What would happen to the Social Security System’s stream of revenue if the tax rate was cut to 4% but there was no cap?   I think that revenue would rise sharply, I don’t see what unintended consequence would be triggered and I would support this policy change.    I do see that firms who used to face a zero marginal tax on employees making over $110,000 might reduce their hiring of this group but this is an empirical question that merits research.    Who is at the margin? Facing a 6.2% marginal rate on such $110,000 workers who would demand fewer and how many fewer jobs?

 

Author: Matthew E. Kahn

Professor of Economics at UCLA.

39 thoughts on “The Economics of Raising the Social Security Maximum Taxable Earnings Amount”

  1. Do you mean that you didn’t know an earnings cap existed or you didn’t know at what earning level the cap is applied? If the former then I’m jaw-droppingly gobsmacked and will have trouble taking you seriously in the future. I’ve found your posts consistently interesting up till now. Even this one works pretty well (after the woeful admission), that “superstar subsidy” is a real-world application of the cap which never occurred to me.

    Keep up the good work, but please don’t scare me with such scathing self-revelatory honesty again.

    1. C’mon Karl. When I was a thirty-something faculty member I had no idea about what my retirement package was. It was not a factor in my taking the job, but I’m sure glad there was one!

      I had asked Matt to look into this because, now that SS apparently on the chopping block, I wondered how much revenue would be generated if the cap were increased (or, as Matt hypothesizes, eliminated). And in my query to Matt, I explicitly said that I know that this is not his area of expertise, so don’t fault him for not knowing.

      Perhaps someone who has the US salary distribution data can estimate how much additional revenue would be generated as the cap increases.

      I’d also like to know the history of the cap: what it was initially and how (if at all) it has changed over they ensuing decades, especially wrt inflation. Do any of you know this, or know where the data resides?

      1. It looks like Table I of this covers it; I think you’ll have to look further or adjust for inflation yourself (I glanced at 1982, it’s gone up faster than inflation since then, but then I think I recall that Social Security benefits have been set by a factor that is larger than the inflation rate, and that might be the better comparison).

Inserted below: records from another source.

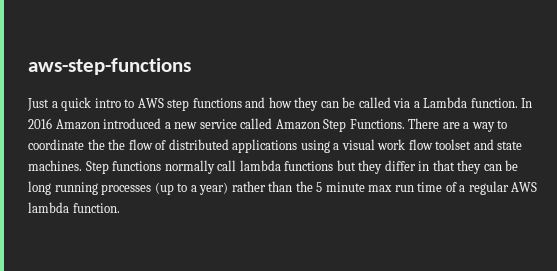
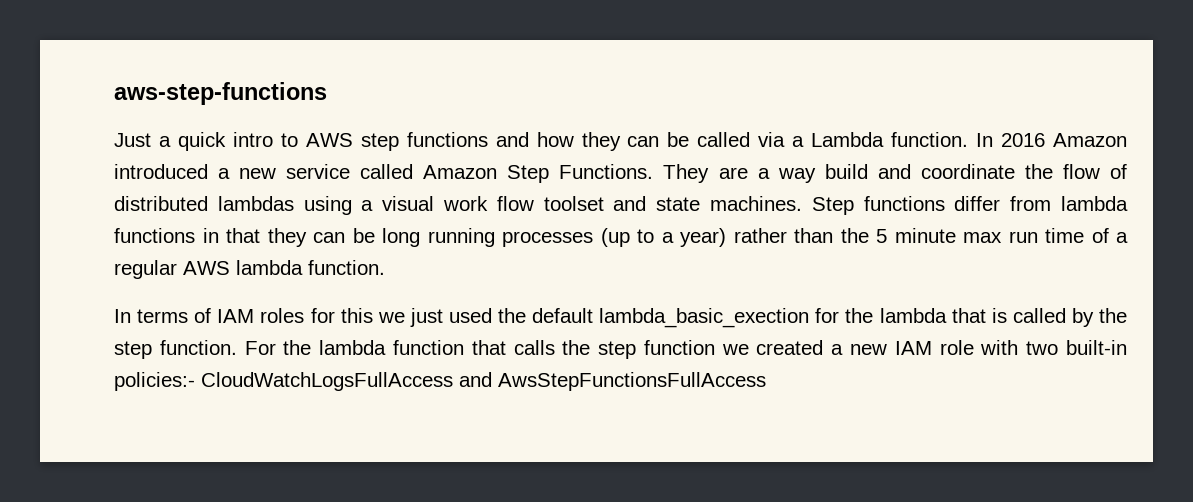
[408,118,440,129] There -> [663,164,710,183] They
[497,120,508,129] to -> [824,164,911,179] build and
[108,139,126,150] the -> (1053, 171) none
[232,139,298,153] applications -> [217,196,294,211] lambdas
[164,160,416,174] normally call lambda functions but they differ -> [954,196,1128,211] [114,228,195,243] differ from lambda functions
(120, 208) none -> [114,308,1128,328] [114,340,1127,359] [114,372,766,391] // In terms of IAM roles for this we just used the default lambda_basic_exection for the lambda that is called by the step function. For the lambda function that calls the step function we created a new IAM role with two built-in policies:- CloudWatchLogsFullAccess and AwsStepFunctionsFullAccess

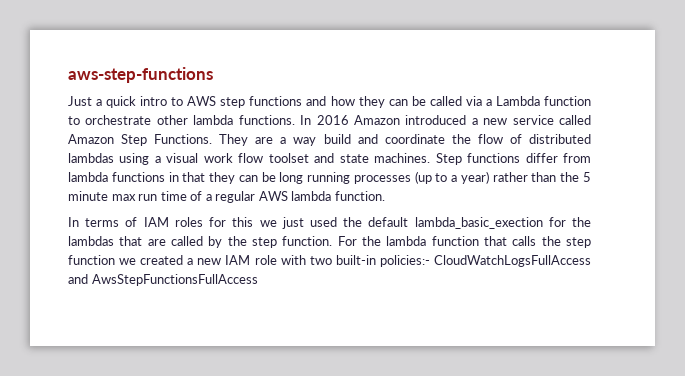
[891,132,969,147] function. -> [544,96,591,106] [68,115,295,125] function to orchestrate other lambda functions.
[879,308,1007,323] lambda that is -> [68,236,166,246] lambdas that are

    2. PS: I’ve chosen this venue to ask the question because of my respect for the commenters on this blog.

      1. The cap at $110k was originally set to cover 90% of total income earned. These days it covers about 86%. The cap should go to at least the same threshold today.

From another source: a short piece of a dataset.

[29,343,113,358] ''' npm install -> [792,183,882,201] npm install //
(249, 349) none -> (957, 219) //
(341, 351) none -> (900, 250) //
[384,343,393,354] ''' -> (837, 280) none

  2. The math of your hypothetical is surely worse: you’ve overlooked health benefits. I don’t know whether aggressively recruited Full Professors in Named Chairs with Fancy Parking Spaces get a better health insurance package than the newly hired Assistant Professor, but I actually rather doubt it. So there’s another significant cost likely to be multiplied by five.

    On the other hand, your numbers seem to me to be way off, on both sides. I’ve known a number of assistant professors (including some at UCLA), and although I’ve only discussed it in general terms, so far as I know none gets a starting salary of $100K (a quick glance at Google says $84K at UCLA, which would be a bit generous for a new assistant professor from the conversations I’ve had). My acquaintances are in the Biological Sciences, where pay is typically higher than in the Humanities (I don’t know if UCLA makes this distinction); it may be higher still in some Engineering disciplines or elsewhere. I also know a couple of Nobel Laureates (I know none at UCLA, which has a few), and they do quite nicely, thank you - but I don’t think their University salaries are typically boosted, and certainly not three-fold above Full Professor as you suggest. They might get more funding for their lab (they definitely will if they’re recruited already having won or already tipped to win), and they can make money consulting, speaking, and serving on boards, but their University salaries typically remain modest.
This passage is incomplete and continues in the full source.